[Date Prev][Date Next][Thread Prev][Thread Next][Date Index][Thread Index]
C3 System for character set conversion available for alpha testing
- To: i18n@dkuug.dk, ietf-charsets@INNOSOFT.COM, insoft-l@trans2.b30.ingr.com,iso8859@jhuvm.hcf.jhu.edu, iso10646@jhuvm.hcf.jhu.edu,rustex-l@ubvm.cc.buffalo.edu, Datorpostteknik i Norden <nordpost@nada.kth.se>,Projektet SUNET-MIME <sunet-mime@sunet.se>, tc304p09@dkuug.dk,tc304wg4@dkuug.dk, teckenbok@sics.se, wg-char@rare.nl, wg-msg@rare.nl,tref@vhs.se
- Subject: C3 System for character set conversion available for alpha testing
- From: Olle Jarnefors <ojarnef@admin.kth.se>, Peter Svanberg <psv@nada.kth.se>
- Date: Thu, 15 Dec 1994 23:59:48 +0100
- Cc: Olle Jarnefors <ojarnef@nada.kth.se>
- Reply-to: c3-questions@nada.kth.se
- Sender: Olle Jarnefors <ojarnef@nada.kth.se>
Trans-European Research and Education ANNOUNCEMENT Prototype Ap45
Networking Association (TERENA)
1994-12-15
Coded Character Set Conversion
Task-Force (C3-TF)
ALPHA TEST RELEASE OF THE C3 SYSTEM FOR CODED CHARACTER SET CONVERSION
TERENA (formerly RARE) has supported the development of better
tools for conversion between the continuously growing number of
coded character sets in use in academic computer networks in
Europe.

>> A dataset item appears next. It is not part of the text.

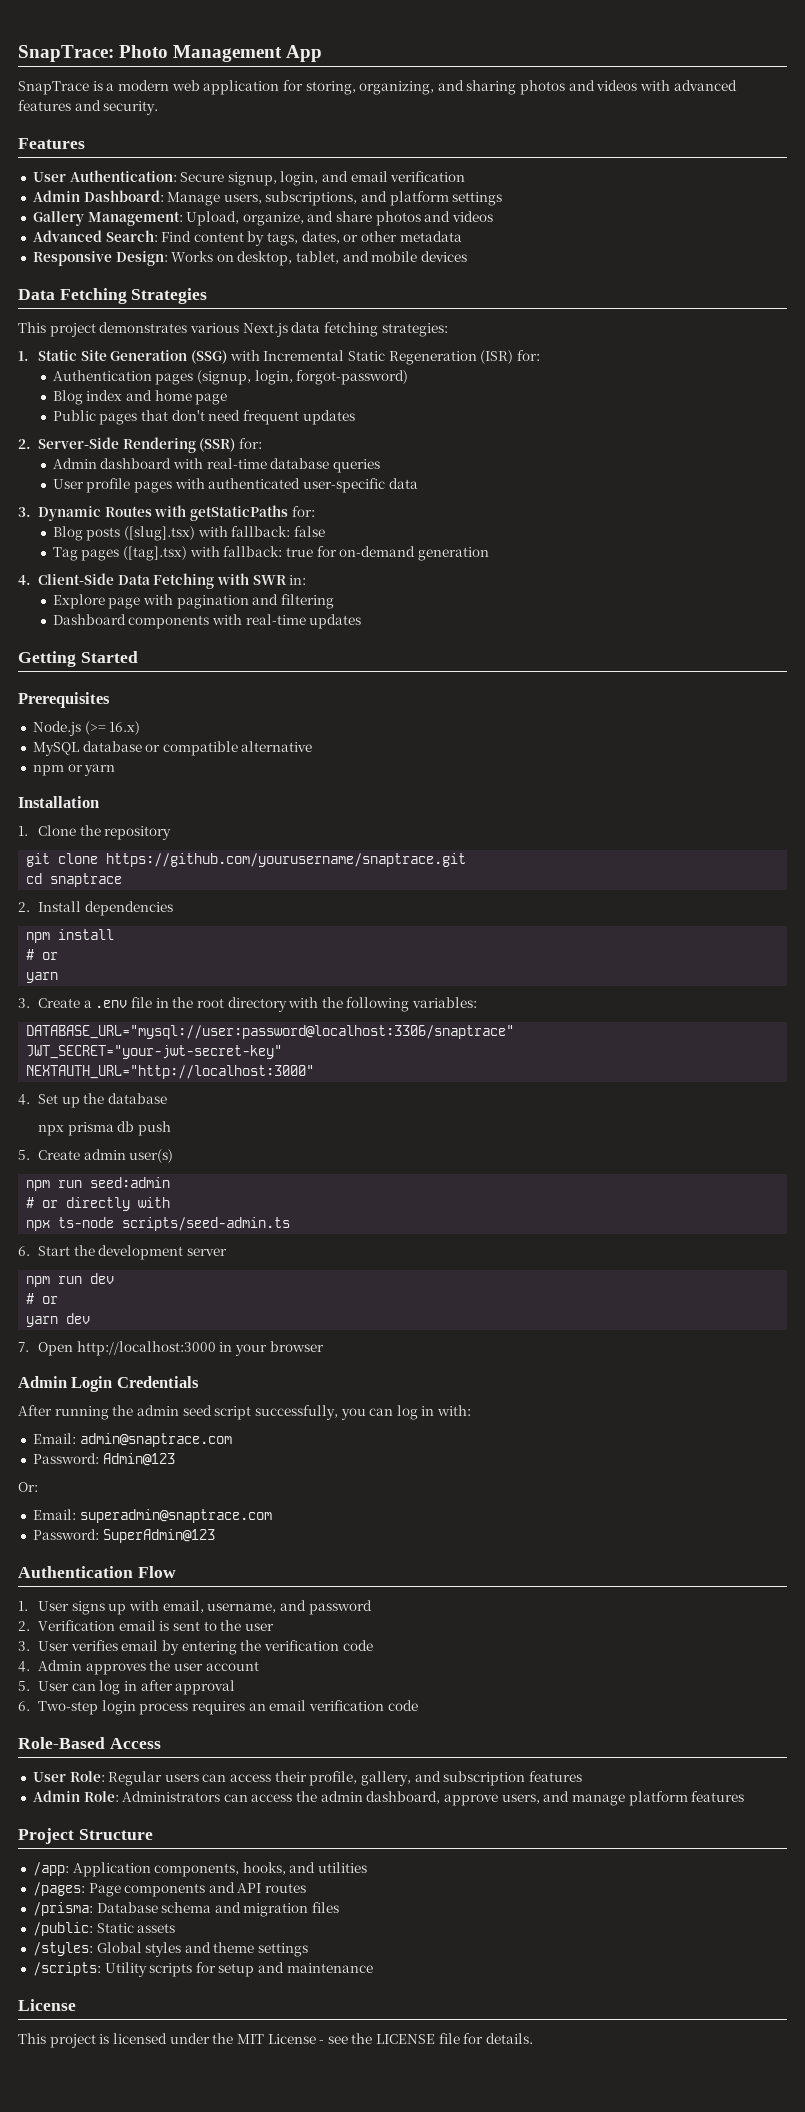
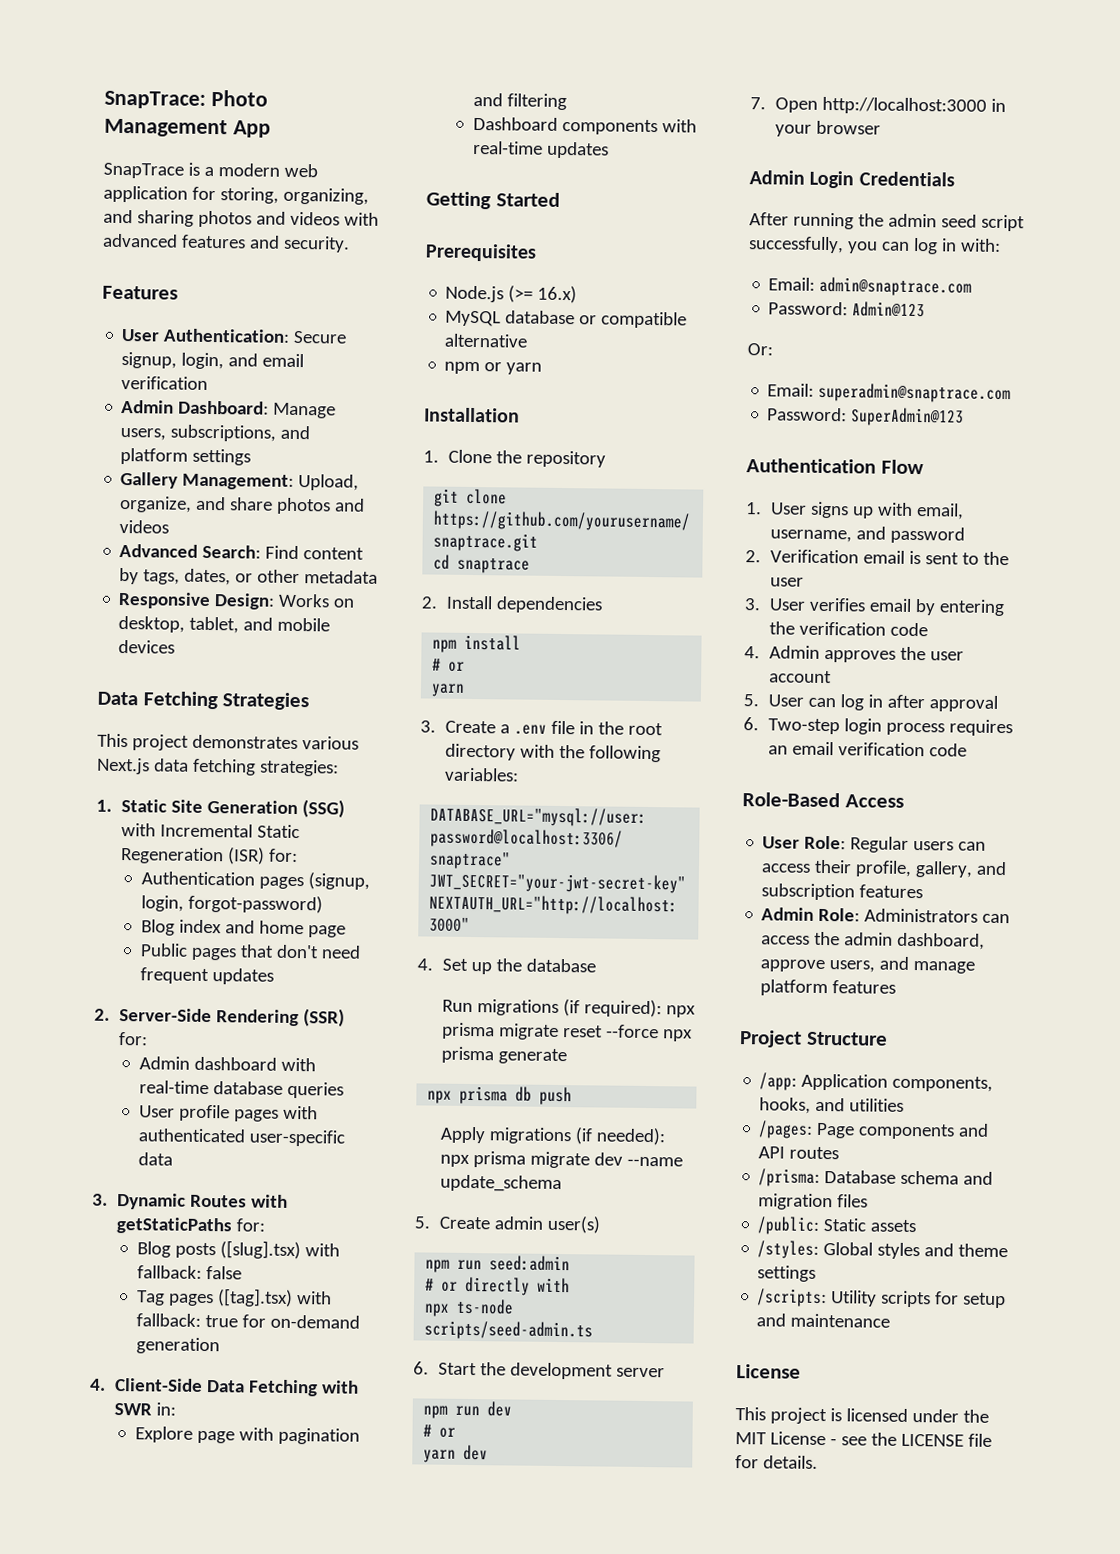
+ Run migrations (if required): npx prisma migrate reset --force npx prisma generate
  npx prisma db push
+ Apply migrations (if needed): npx prisma migrate dev --name update_schema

The intention is to produce a general and flexible
system for Coded CHaracter set Conversion, called
>>> The C3 System <<<
This is the announcement of the alpha test release of software
(for Unix) and tables for the C3 System for *limited*
distribution amongst interested implementors, system
administrators and users.
+-------------------------------------------------------+
! Notice that this is a pre-release of software under !
! development, which has not yet been thoroughly tested !
! and is not intended for production use. !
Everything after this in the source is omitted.